If the only argument is that Playboy is so bad that the cropped image is indelibly tainted by association, then I guess I'm fine with that - but the logical foundation seems shaky.

subsitute "so bad" with "controversial" and its about right. Playboy is a source of controversy, and anything coming from it IS going to be indelibly tainted by that controversy.

rational assessment of information is usually based on content rather than provenance.

I accept that the objection to the image may not be entirely rational. I also accept that, rational or not, their objection does exist.

I also note that the provenance of the image usually does come up, because its "interesting", and the inevitable recovery of the full nude image by some interested student, and the content of the resulting commentary is usually inappropriate in a computer science class. While the cropped picture itself is unobjectionable it all but inevitably triggers this chain of events.

Between that and the fact that the image itself is not in any way irreplaceable or indispensable it seems logical to replace the image.
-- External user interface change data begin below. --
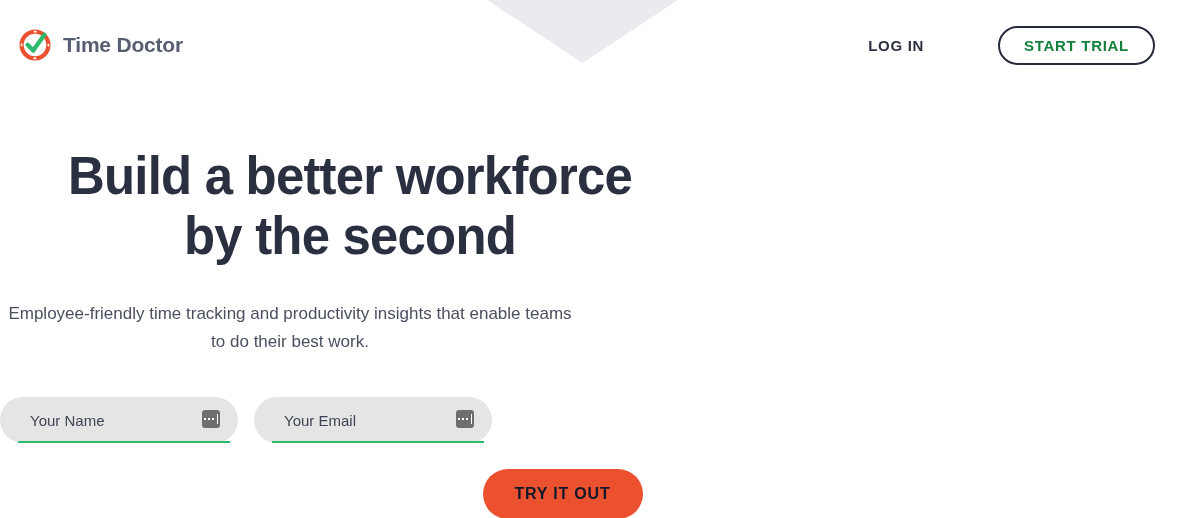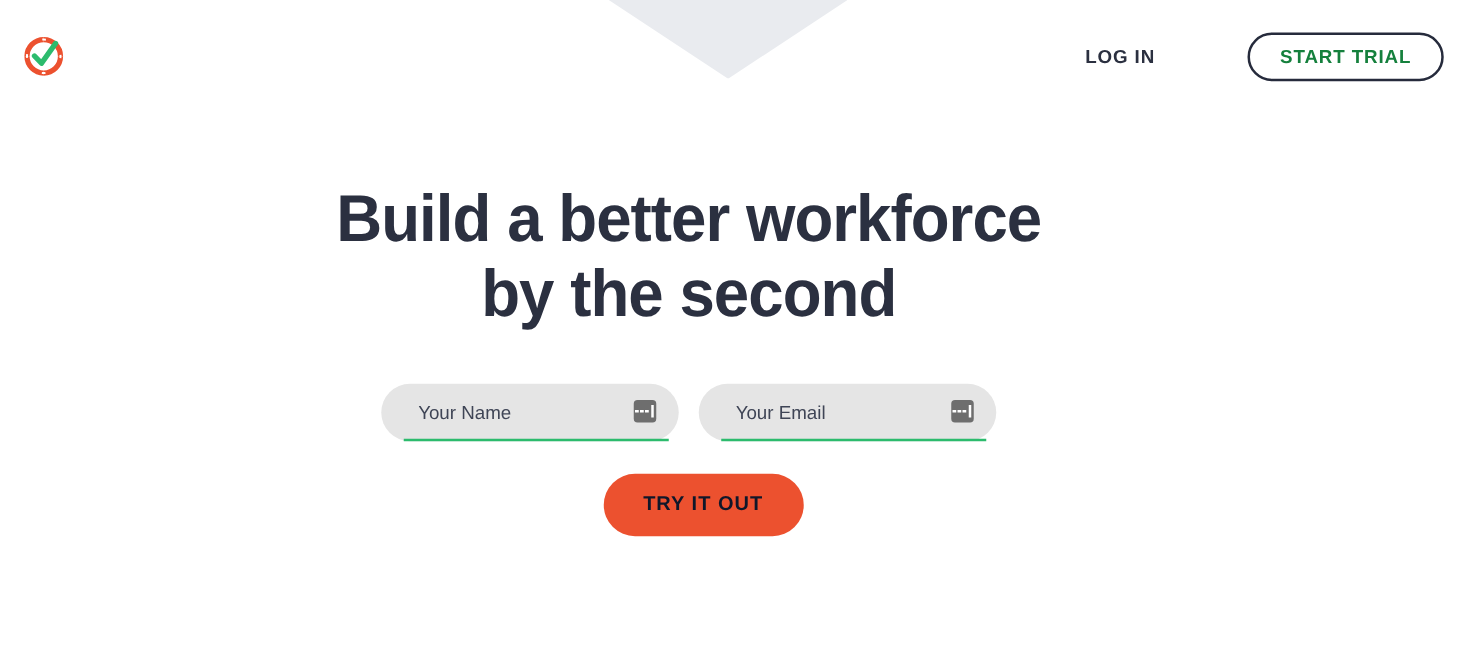"Time Doctor" span.brand-name { html: none -> <span>Time Doctor</span> }
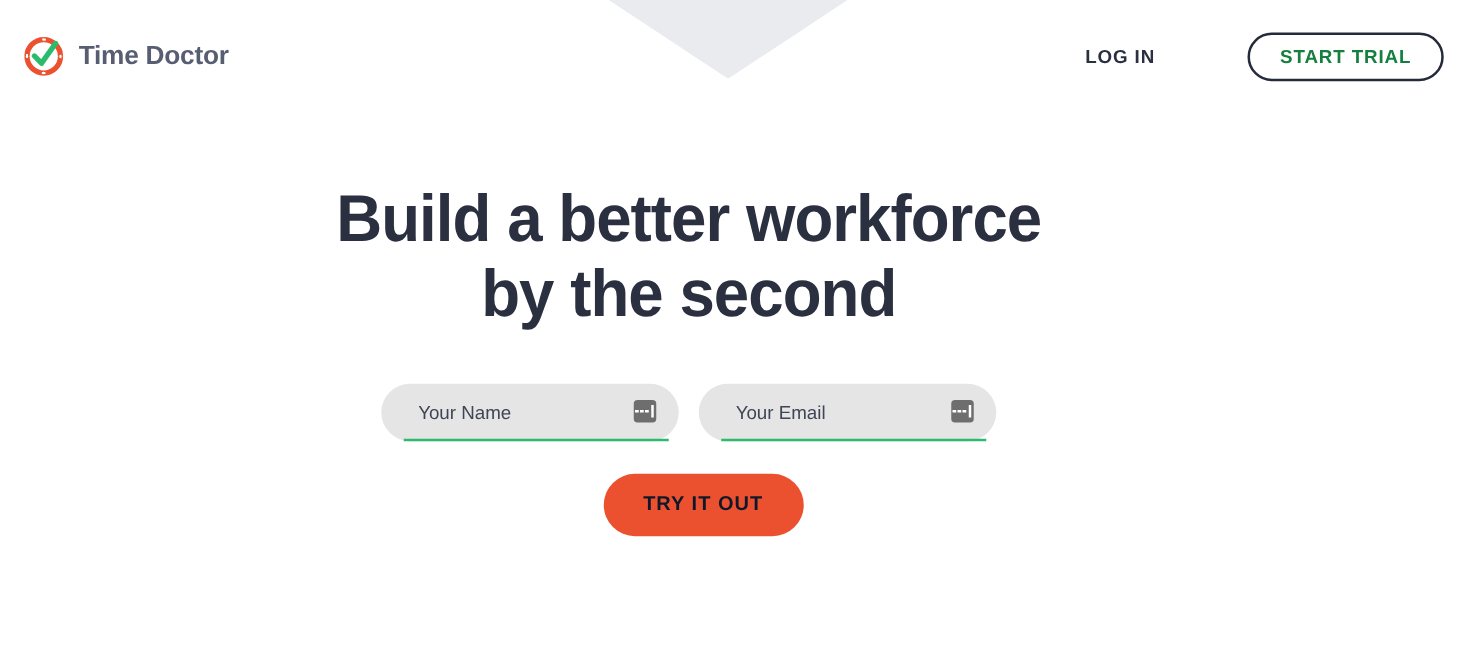"Build a better workforce" .hero { align-items: center -> none }
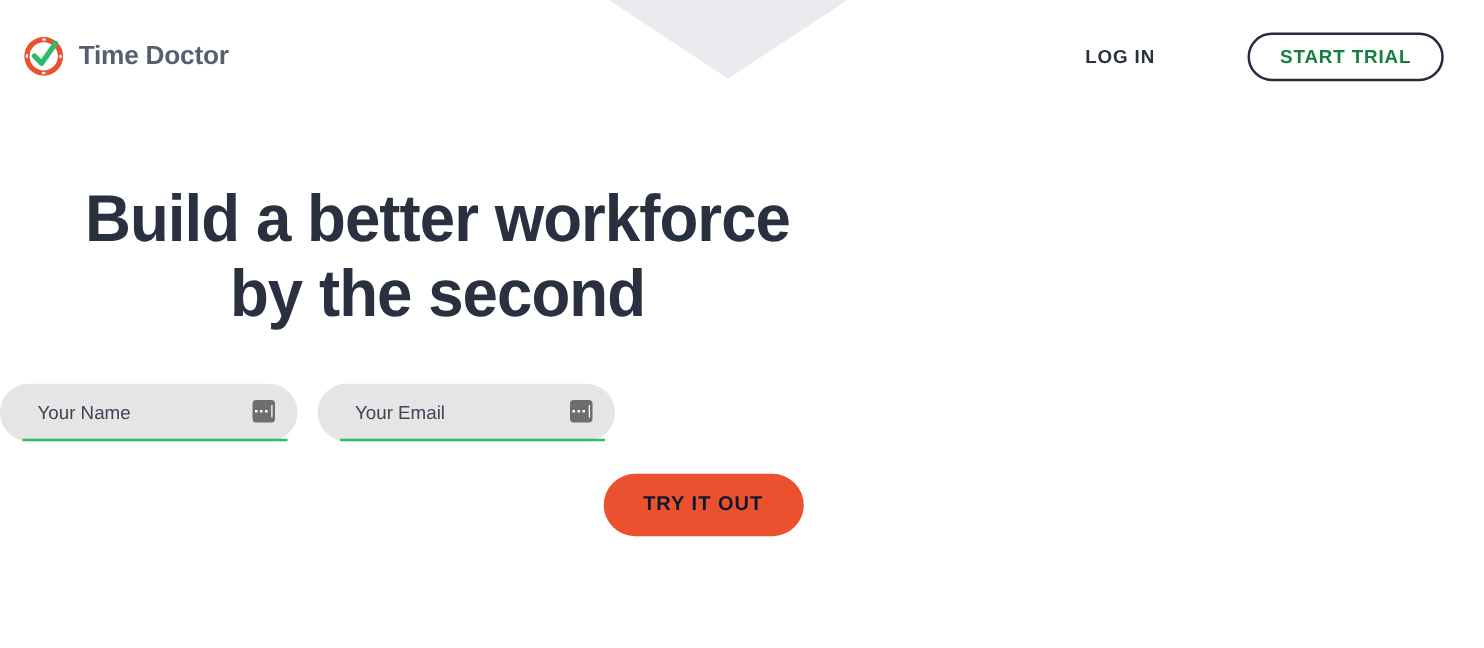"Employee-friendly time tracking and" p.hero-sub { html: none -> <p>Employee-friendly time tracking and productivity insights that enable teams to do their best work.</p> }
Comment: why do we need a walled garden? (Score 3, Insightful) 32

What's wrong with the plain old internet that we need this? I'm thinking that the notion here is that by making money by limiting access that they can give people free internet. AOL.com sort of started with the notion of monetizing a walled garden to offer cheaper internet access and it did spread to eventually giving access to the whole internet. But you could also describe indentured servitude in a similar rosie way of giving people opportunities.